WHAT IS REQUIRED: Skip the images and repeat every entry word for word.

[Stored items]
**********

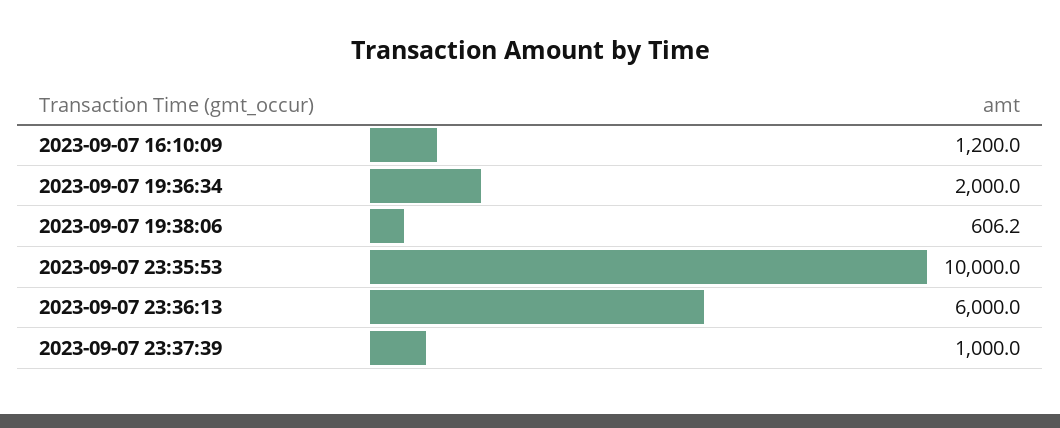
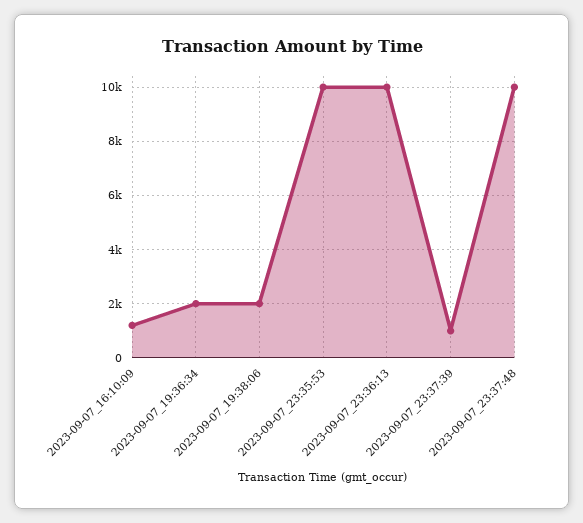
2023-09-07 19:38:06: 606.2 -> 2000
2023-09-07 23:36:13: 6000 -> 10000
2023-09-07_23:37:48: none -> 10000

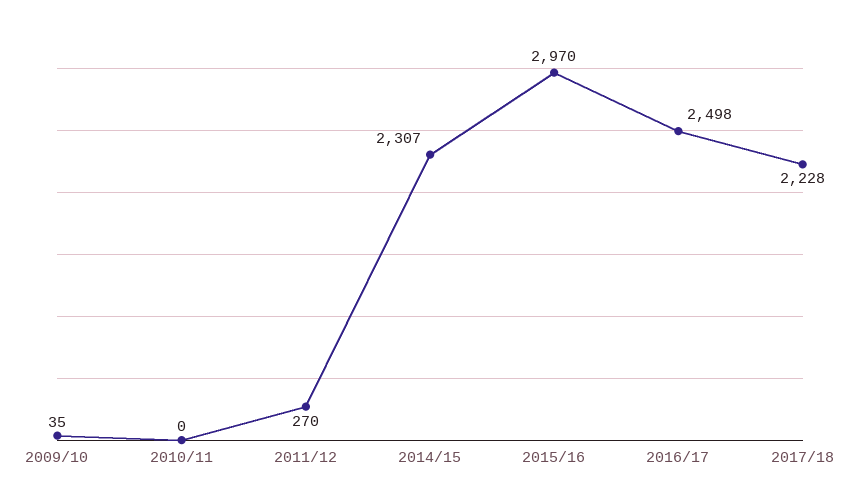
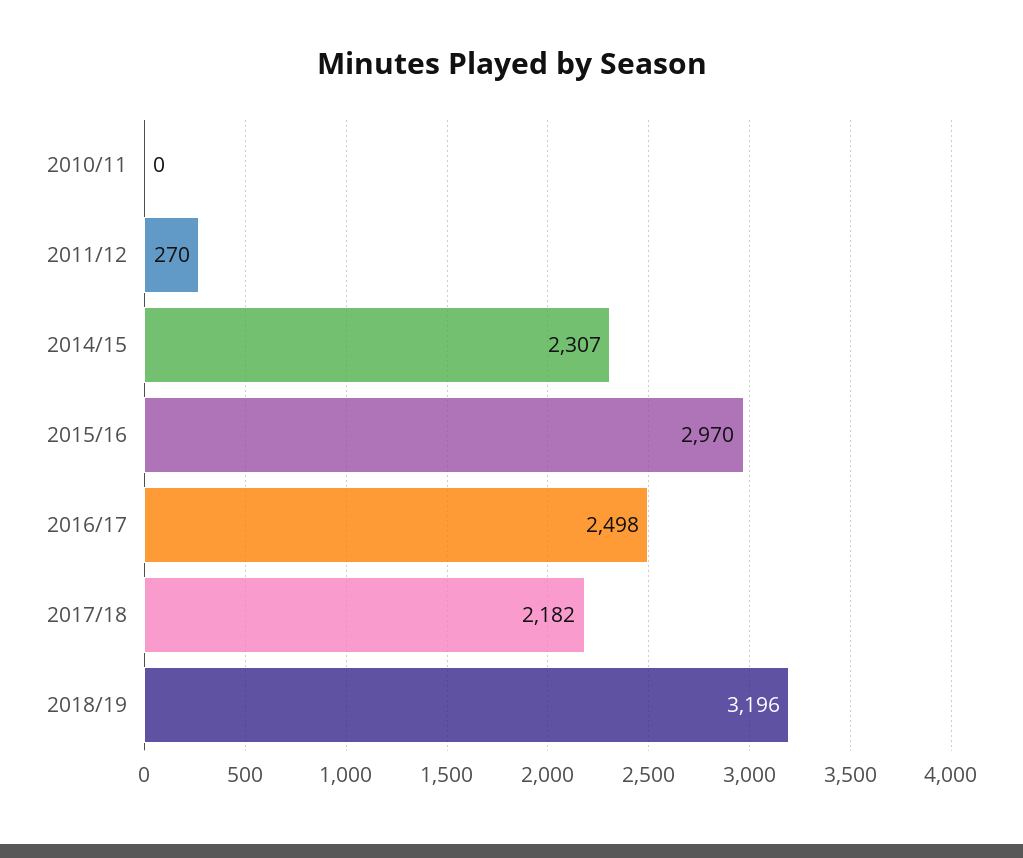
2009/10: 35 -> none
2017/18: 2228 -> 2182
2018/19: none -> 3196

**********

THE COMPLETED TASK:
2023-09-07 19:38:06: 606.2 -> 2000
2023-09-07 23:36:13: 6000 -> 10000
2023-09-07_23:37:48: none -> 10000

2009/10: 35 -> none
2017/18: 2228 -> 2182
2018/19: none -> 3196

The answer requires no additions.